Jair Bolsonaro deve ser mantido em prisão domiciliar por problemas de saúde
Relatório médico enviado ao STF aponta piora no quadro clínico do ex-presidente e reforça a tendência de prorrogação da medida
O agravamento do estado de saúde do ex-presidente Jair Bolsonaro deve levar o ministro Alexandre de Moraes a prorrogar sua prisão domiciliar humanitária, segundo integrantes do Supremo Tribunal Federal (STF). A avaliação tem como base um relatório médico encaminhado à Corte nesta semana, que aponta piora clínica e recomenda a continuidade do acompanhamento médico.
De acordo com o documento, Bolsonaro apresentou agravamento dos episódios de soluço nos últimos dias, o que exigiu a administração de doses elevadas de medicamentos, próximas ao limite terapêutico de segurança.
O ex-presidente cumpre pena de 27 anos e três meses de prisão por tentativa de golpe de Estado.

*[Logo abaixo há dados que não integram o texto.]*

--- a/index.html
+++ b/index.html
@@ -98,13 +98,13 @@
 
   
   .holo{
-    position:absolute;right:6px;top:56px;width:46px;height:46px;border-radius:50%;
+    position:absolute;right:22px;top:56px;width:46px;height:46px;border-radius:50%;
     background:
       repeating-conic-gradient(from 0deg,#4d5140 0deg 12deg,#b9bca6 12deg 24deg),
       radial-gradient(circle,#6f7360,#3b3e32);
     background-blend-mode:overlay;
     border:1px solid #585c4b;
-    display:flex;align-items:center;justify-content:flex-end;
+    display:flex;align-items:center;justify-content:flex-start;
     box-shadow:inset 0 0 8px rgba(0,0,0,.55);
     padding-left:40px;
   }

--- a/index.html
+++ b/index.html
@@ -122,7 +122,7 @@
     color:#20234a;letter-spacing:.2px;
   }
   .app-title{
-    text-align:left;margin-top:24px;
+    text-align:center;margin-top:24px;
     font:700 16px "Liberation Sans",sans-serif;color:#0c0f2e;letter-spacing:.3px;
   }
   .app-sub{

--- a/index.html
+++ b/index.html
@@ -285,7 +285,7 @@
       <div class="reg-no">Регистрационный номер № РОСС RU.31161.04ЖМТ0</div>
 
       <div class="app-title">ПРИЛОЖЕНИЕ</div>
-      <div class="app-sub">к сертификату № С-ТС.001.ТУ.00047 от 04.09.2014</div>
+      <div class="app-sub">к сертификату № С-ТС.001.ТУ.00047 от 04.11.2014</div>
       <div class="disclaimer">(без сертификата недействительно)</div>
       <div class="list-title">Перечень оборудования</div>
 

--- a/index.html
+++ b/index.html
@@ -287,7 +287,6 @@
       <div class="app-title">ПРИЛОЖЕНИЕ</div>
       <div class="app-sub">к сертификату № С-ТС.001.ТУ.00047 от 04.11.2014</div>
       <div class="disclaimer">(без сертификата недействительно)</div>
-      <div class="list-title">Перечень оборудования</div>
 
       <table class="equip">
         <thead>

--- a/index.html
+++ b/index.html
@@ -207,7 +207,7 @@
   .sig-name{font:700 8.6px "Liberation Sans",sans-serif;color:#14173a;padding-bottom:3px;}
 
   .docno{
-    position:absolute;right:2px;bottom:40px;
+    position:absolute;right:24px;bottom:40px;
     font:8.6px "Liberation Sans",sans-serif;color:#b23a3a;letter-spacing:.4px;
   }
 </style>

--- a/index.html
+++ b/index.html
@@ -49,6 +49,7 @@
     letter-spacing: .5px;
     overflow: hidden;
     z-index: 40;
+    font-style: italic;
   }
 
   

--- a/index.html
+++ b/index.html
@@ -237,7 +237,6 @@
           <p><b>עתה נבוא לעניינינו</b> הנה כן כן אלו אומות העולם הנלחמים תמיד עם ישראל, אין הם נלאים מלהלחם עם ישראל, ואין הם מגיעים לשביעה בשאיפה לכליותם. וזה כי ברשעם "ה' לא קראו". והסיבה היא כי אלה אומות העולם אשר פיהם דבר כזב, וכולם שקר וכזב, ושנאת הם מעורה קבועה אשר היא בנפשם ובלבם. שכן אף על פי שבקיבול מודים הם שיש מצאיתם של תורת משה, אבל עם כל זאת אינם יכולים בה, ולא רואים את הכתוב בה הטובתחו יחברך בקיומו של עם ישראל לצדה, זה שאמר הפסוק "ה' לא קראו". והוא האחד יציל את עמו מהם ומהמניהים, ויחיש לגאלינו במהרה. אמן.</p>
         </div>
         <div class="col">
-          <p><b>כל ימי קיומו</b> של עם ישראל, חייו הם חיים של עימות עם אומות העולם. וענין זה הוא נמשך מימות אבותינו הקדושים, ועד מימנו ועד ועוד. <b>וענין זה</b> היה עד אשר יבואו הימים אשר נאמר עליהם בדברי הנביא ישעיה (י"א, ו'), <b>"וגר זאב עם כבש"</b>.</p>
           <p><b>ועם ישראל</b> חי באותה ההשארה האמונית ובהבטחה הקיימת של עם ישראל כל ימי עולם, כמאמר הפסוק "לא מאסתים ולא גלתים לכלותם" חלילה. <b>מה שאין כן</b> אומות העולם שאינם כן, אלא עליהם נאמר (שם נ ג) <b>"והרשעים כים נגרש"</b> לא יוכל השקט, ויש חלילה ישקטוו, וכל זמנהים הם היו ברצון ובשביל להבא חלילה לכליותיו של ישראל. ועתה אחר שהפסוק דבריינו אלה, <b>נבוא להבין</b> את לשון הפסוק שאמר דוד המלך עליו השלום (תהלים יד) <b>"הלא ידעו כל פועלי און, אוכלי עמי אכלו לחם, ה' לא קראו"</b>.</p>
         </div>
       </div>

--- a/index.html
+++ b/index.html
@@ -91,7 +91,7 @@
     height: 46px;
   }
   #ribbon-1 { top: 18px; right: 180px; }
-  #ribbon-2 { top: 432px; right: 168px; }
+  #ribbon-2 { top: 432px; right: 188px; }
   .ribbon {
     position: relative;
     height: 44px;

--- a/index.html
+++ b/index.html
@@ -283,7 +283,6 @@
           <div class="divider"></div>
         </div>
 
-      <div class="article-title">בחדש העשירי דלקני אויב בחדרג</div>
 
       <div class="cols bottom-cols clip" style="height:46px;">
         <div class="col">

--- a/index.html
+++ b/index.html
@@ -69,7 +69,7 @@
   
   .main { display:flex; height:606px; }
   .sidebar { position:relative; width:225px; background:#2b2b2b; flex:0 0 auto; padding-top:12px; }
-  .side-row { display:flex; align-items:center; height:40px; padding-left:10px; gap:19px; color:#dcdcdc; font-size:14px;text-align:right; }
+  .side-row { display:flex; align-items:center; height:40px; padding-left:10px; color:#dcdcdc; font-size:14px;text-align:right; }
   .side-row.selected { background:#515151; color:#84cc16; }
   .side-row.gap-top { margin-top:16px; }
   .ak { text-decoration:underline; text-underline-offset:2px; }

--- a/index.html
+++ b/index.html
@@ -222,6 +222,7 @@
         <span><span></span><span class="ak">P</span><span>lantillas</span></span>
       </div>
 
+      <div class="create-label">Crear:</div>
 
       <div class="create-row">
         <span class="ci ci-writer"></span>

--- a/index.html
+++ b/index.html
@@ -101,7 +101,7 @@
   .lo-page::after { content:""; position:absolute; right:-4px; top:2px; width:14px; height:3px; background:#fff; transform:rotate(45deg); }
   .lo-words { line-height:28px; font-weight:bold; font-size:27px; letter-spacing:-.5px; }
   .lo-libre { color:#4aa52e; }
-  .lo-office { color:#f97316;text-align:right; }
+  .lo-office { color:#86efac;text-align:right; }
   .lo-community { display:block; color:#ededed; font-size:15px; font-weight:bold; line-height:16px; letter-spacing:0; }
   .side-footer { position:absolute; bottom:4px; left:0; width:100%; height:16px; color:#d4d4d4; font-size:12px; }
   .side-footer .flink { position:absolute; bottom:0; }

Em março, Moraes autorizou que ele permanecesse em prisão domiciliar por 90 dias devido ao seu quadro de saúde, considerado delicado à época.
Segundo interlocutores do STF, o cenário atual reforça a tendência de renovação da medida, uma vez que o relatório médico indica a necessidade de continuidade dos cuidados e da realização de novos exames.
Entre os procedimentos previstos estão uma endoscopia digestiva e outras avaliações destinadas a investigar a função do esfíncter esofágico inferior e a possível presença de esofagite crônica.
O boletim médico também informa que Bolsonaro continua relatando cansaço e fadiga durante esforços moderados, além de oscilações no equilíbrio corporal.
Desde a concessão da prisão domiciliar, o ex-presidente passou por novos tratamentos. Em maio, ele foi submetido a uma cirurgia no ombro direito. Agora, a expectativa entre integrantes da Corte é que Alexandre de Moraes mantenha Bolsonaro em casa por mais um período, diante da evolução do quadro clínico apresentada pela equipe médica.